To make a long story short, last year, USED released the first year of proficiency rate changes for schools that received SIG grants. The results suggested that there were rate increases among most SIG schools (note that the data they presented were even less useful than this year’s, insofar as they didn’t even bother to compare the SIG schools to non-SIG schools). The USED press release, in fairness, was not at all reckless in its interpretations. It portrayed the data release as part of an effort to be transparent, and included warnings about drawing causal inferences from the data (though much of this focused on the assumption that it was "too early" to draw conclusions, which is misleading insofar as the raw changes couldn't be used to assess SIG regardless of how many years of data were available).

Nevertheless, the release stated that the results showed "positive momentum and progress in many SIG schools," and was very clearly intended to suggest that the program was working.

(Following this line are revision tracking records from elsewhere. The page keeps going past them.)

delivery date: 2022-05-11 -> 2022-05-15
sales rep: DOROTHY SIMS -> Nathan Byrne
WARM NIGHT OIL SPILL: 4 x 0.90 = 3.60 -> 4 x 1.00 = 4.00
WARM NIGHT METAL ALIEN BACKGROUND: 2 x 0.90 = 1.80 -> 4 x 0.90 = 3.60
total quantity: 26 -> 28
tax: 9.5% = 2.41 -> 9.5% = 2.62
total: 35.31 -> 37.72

(Side note: As mentioned last week, I think there's also an important underlying discussion here about expectations of how much and how quickly programs such as SIG would produce results.)

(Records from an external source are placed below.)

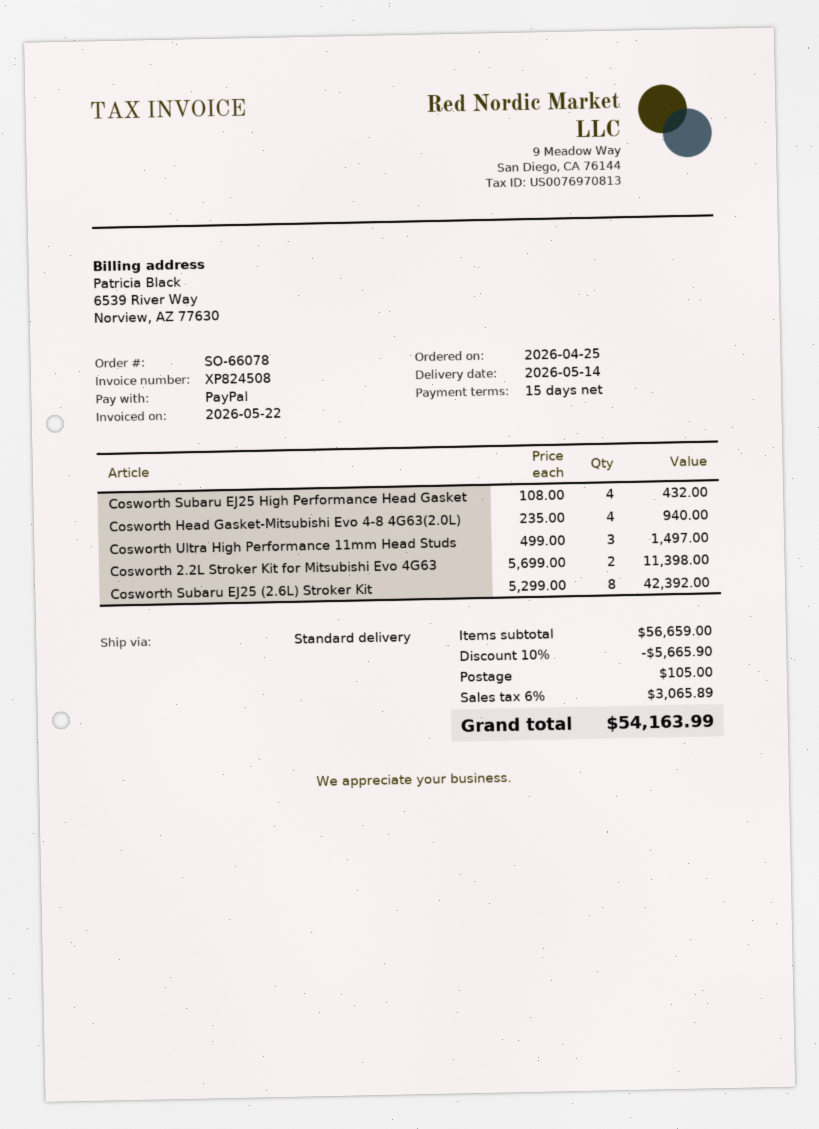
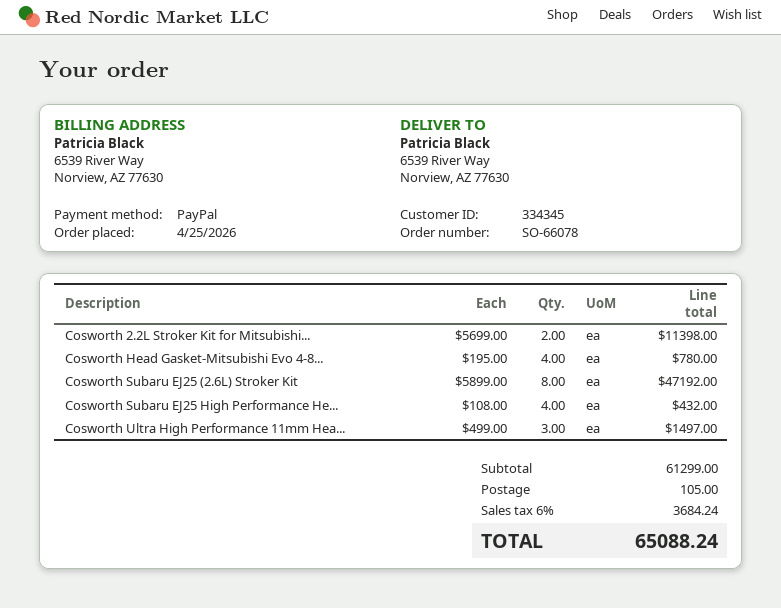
Cosworth Head Gasket-Mitsubishi Evo 4-8 4G63(2.0L): 4 x 235.00 = 940.00 -> 4 x 195.00 = 780.00
Cosworth Subaru EJ25 (2.6L) Stroker Kit: 8 x 5299.00 = 42392.00 -> 8 x 5899.00 = 47192.00
subtotal: 56659.00 -> 61299.00
discount: 10% = 5665.90 -> none
tax: 6% = 3065.89 -> 6% = 3684.24
total: 54163.99 -> 65088.24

This year, the "results" look less favorable, which puts the Department in the somewhat uncomfortable position of having borderline endorsed a deeply flawed approach to program evaluation that can now be used to argue that SIG isn't working. The statement accompanying the second data release did its best to cast the changes in a positive light, including a spotlight on three individual SIG schools, but the overall description was of "incremental" progress. 

In other words, it is dangerous rely on bad evidence over the medium and long-term, so you should avoid using it even when it helps you in the short-term.

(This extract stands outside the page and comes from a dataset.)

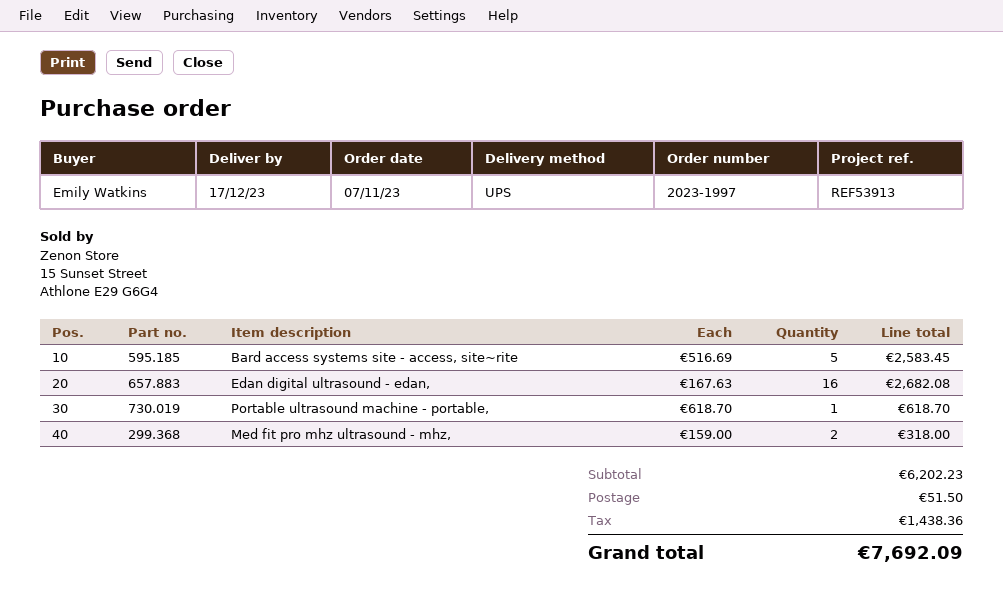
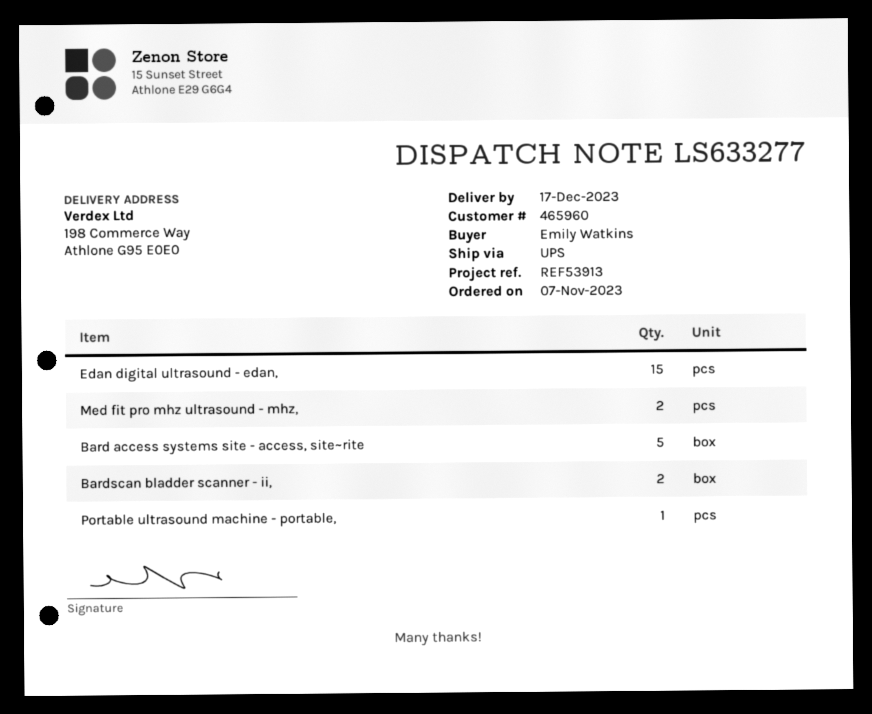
Edan digital ultrasound - edan,: 16 -> 15
Bardscan bladder scanner - ii,: none -> 2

The SIG program is a complex intervention that requires complex analysis. It will be a few years before there is enough decent evidence to draw conclusions about the program’s impact (in the meantime, however, there is opportunity for solid analysis, such as that presented in this paper).

In part, this is because good research takes time, but it’s also because policies take a while to be implemented and have a measurable impact, particularly when the intervention in question is as drastic as this one (it is, in my view, a little strange that anyone would think a complete overhaul of a school could be evaluated as a success or failure after a couple of years). There are no short cuts here.

- Matt Di Carlo